--- Data to examine Enclosed Below ---

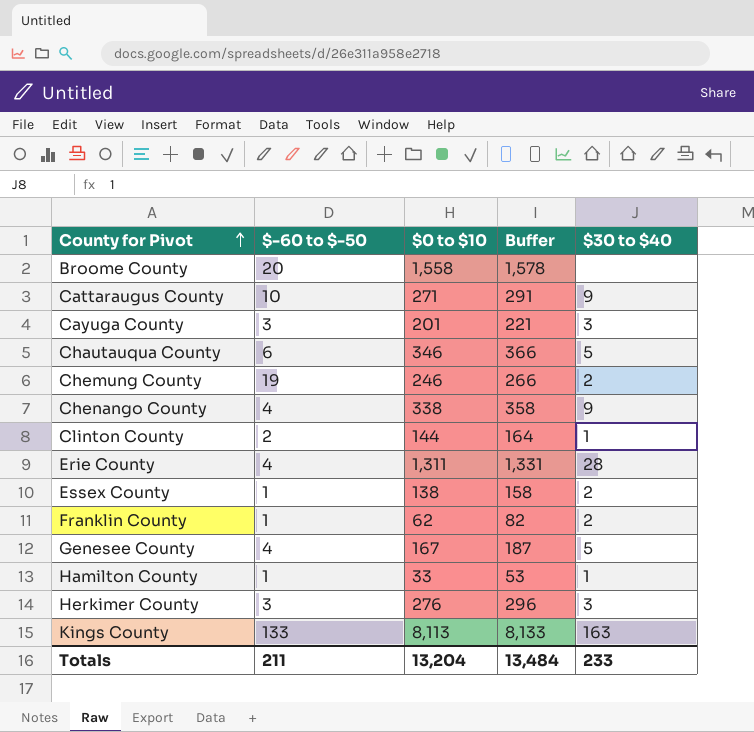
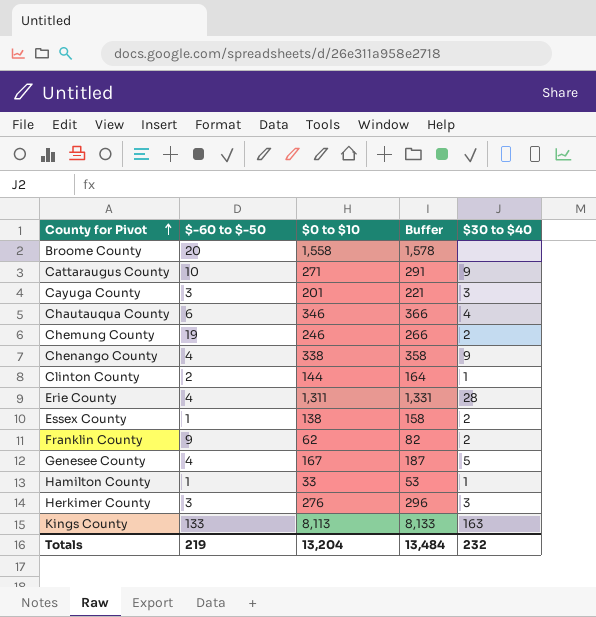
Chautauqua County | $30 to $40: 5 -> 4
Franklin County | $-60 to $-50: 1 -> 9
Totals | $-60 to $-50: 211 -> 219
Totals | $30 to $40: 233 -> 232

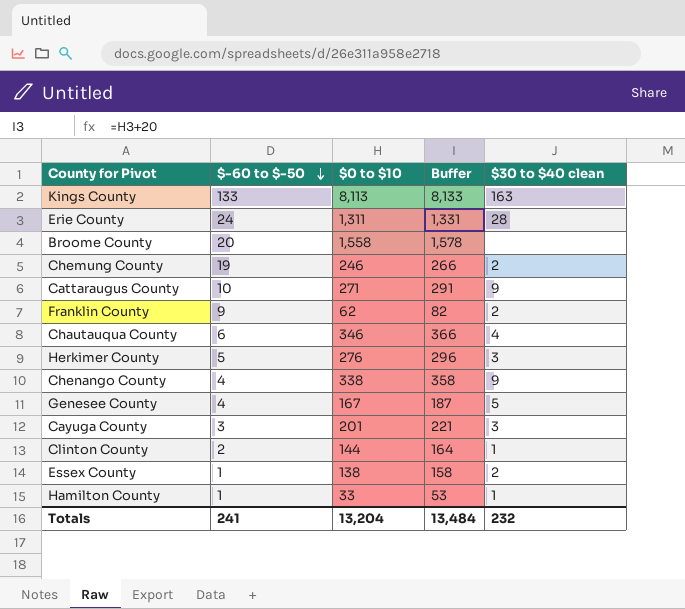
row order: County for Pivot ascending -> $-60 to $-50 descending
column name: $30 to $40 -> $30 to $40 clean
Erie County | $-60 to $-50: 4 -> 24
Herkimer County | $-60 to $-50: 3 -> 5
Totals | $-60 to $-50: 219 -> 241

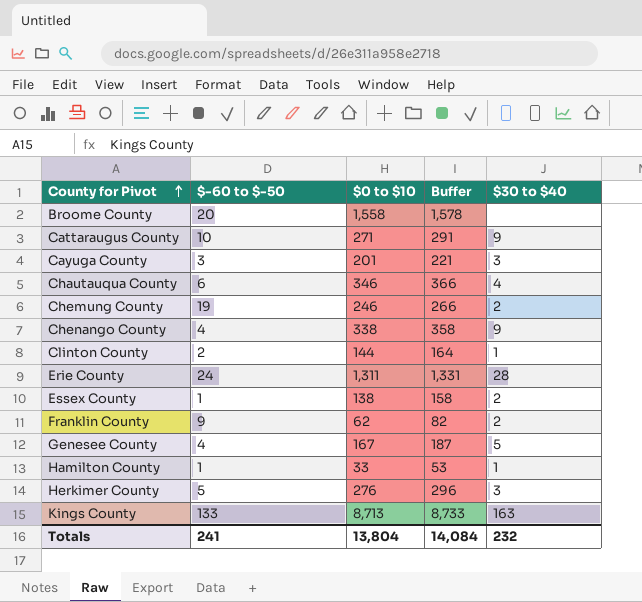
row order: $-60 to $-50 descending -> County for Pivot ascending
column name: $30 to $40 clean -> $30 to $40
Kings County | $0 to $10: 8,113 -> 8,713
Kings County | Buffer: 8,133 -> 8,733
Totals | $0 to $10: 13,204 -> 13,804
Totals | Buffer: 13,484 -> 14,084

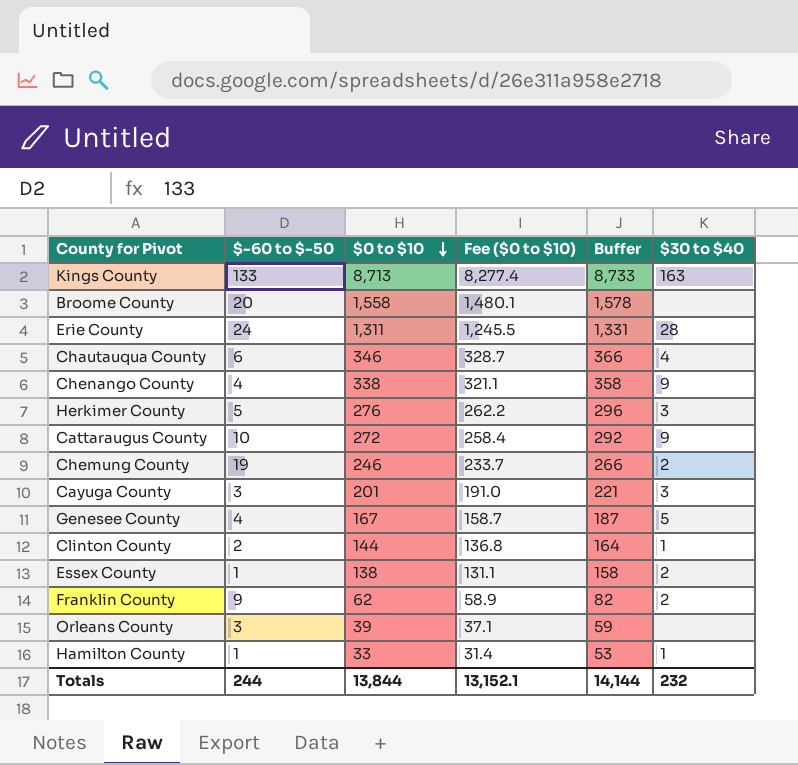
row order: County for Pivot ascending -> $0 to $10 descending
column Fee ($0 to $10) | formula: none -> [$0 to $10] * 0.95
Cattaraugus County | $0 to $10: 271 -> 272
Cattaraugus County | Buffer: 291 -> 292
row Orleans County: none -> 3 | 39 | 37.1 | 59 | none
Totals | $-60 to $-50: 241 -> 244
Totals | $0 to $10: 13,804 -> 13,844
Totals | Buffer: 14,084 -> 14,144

--- End of Enclosed Data to examine ---

* **Exercise**
Please transcribe the listing exactly as it stands, but omit its pictures.

* **Solution to the problem**
Chautauqua County | $30 to $40: 5 -> 4
Franklin County | $-60 to $-50: 1 -> 9
Totals | $-60 to $-50: 211 -> 219
Totals | $30 to $40: 233 -> 232

row order: County for Pivot ascending -> $-60 to $-50 descending
column name: $30 to $40 -> $30 to $40 clean
Erie County | $-60 to $-50: 4 -> 24
Herkimer County | $-60 to $-50: 3 -> 5
Totals | $-60 to $-50: 219 -> 241

row order: $-60 to $-50 descending -> County for Pivot ascending
column name: $30 to $40 clean -> $30 to $40
Kings County | $0 to $10: 8,113 -> 8,713
Kings County | Buffer: 8,133 -> 8,733
Totals | $0 to $10: 13,204 -> 13,804
Totals | Buffer: 13,484 -> 14,084

row order: County for Pivot ascending -> $0 to $10 descending
column Fee ($0 to $10) | formula: none -> [$0 to $10] * 0.95
Cattaraugus County | $0 to $10: 271 -> 272
Cattaraugus County | Buffer: 291 -> 292
row Orleans County: none -> 3 | 39 | 37.1 | 59 | none
Totals | $-60 to $-50: 241 -> 244
Totals | $0 to $10: 13,804 -> 13,844
Totals | Buffer: 14,084 -> 14,144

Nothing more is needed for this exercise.